What the task asks —
Wherever the word "extra" appears in a line of the data, that line should be copied.

Change detection outputs —

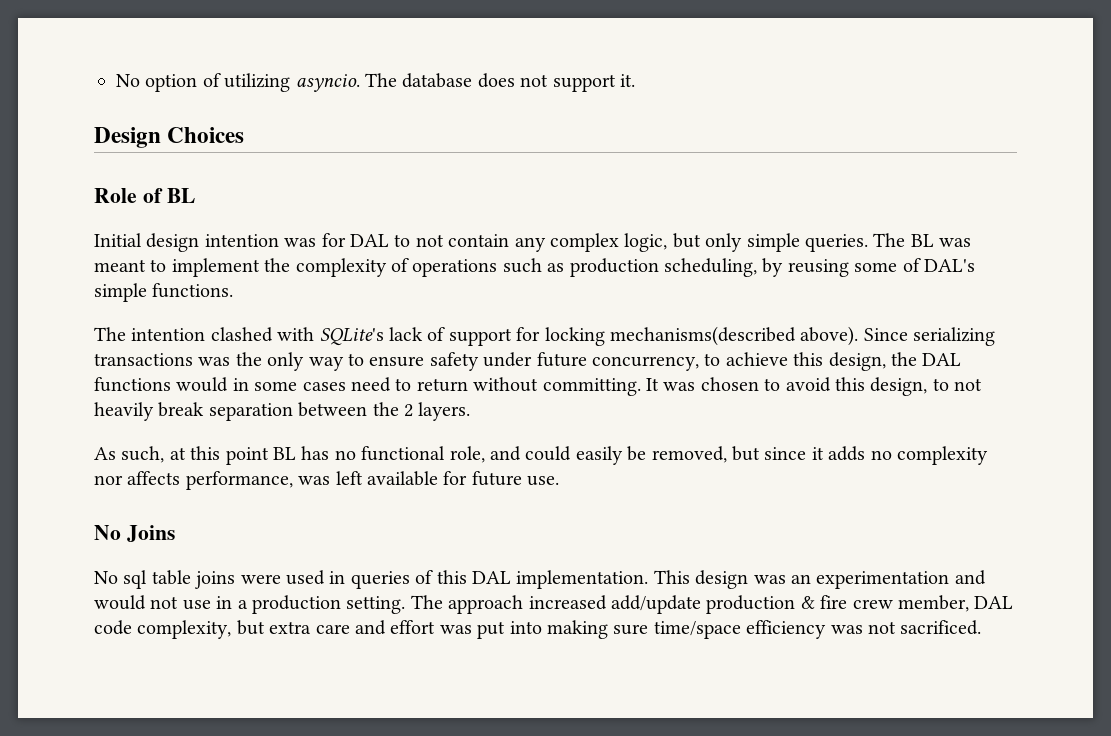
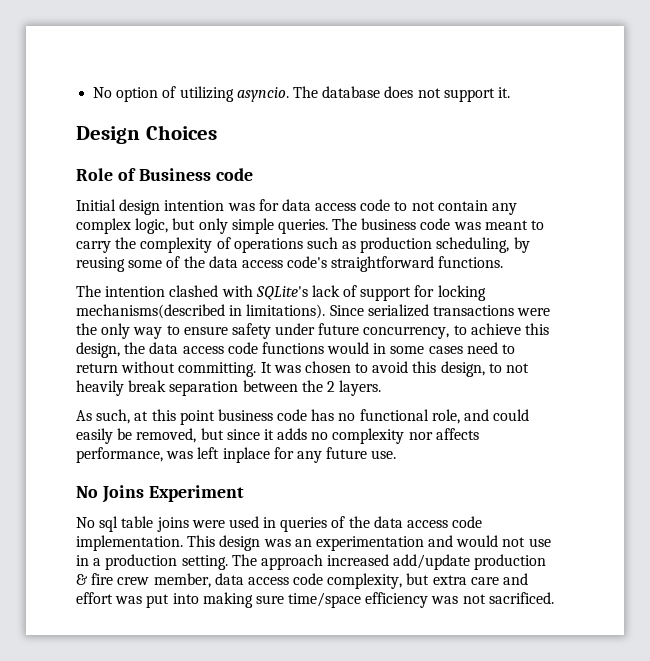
- Role of BL
+ Role of Business code
- Initial design intention was for DAL to not contain any complex logic, but only simple queries.
+ Initial design intention was for data access code to not contain any complex logic, but only simple queries.
- The BL was meant to implement the complexity of operations such as production scheduling, by reusing some of DAL's simple functions.
+ The business code was meant to carry the complexity of operations such as production scheduling, by reusing some of the data access code's straightforward functions.
- The intention clashed with SQLite's lack of support for locking mechanisms(described above). Since serializing transactions was the only way to ensure safety under future concurrency, to achieve this design, the DAL functions would in some cases need to return without committing.
+ The intention clashed with SQLite's lack of support for locking mechanisms(described in limitations). Since serialized transactions were the only way to ensure safety under future concurrency, to achieve this design, the data access code functions would in some cases need to return without committing.
- As such, at this point BL has no functional role, and could easily be removed, but since it adds no complexity nor affects performance, was left available for future use.
+ As such, at this point business code has no functional role, and could easily be removed, but since it adds no complexity nor affects performance, was left inplace for any future use.
- No Joins
+ No Joins Experiment
- No sql table joins were used in queries of this DAL implementation.
+ No sql table joins were used in queries of the data access code implementation.
- The approach increased add/update production & fire crew member, DAL code complexity, but extra care and effort was put into making sure time/space efficiency was not sacrificed.
+ The approach increased add/update production & fire crew member, data access code complexity, but extra care and effort was put into making sure time/space efficiency was not sacrificed.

Written response —
- The approach increased add/update production & fire crew member, DAL code complexity, but extra care and effort was put into making sure time/space efficiency was not sacrificed.
+ The approach increased add/update production & fire crew member, data access code complexity, but extra care and effort was put into making sure time/space efficiency was not sacrificed.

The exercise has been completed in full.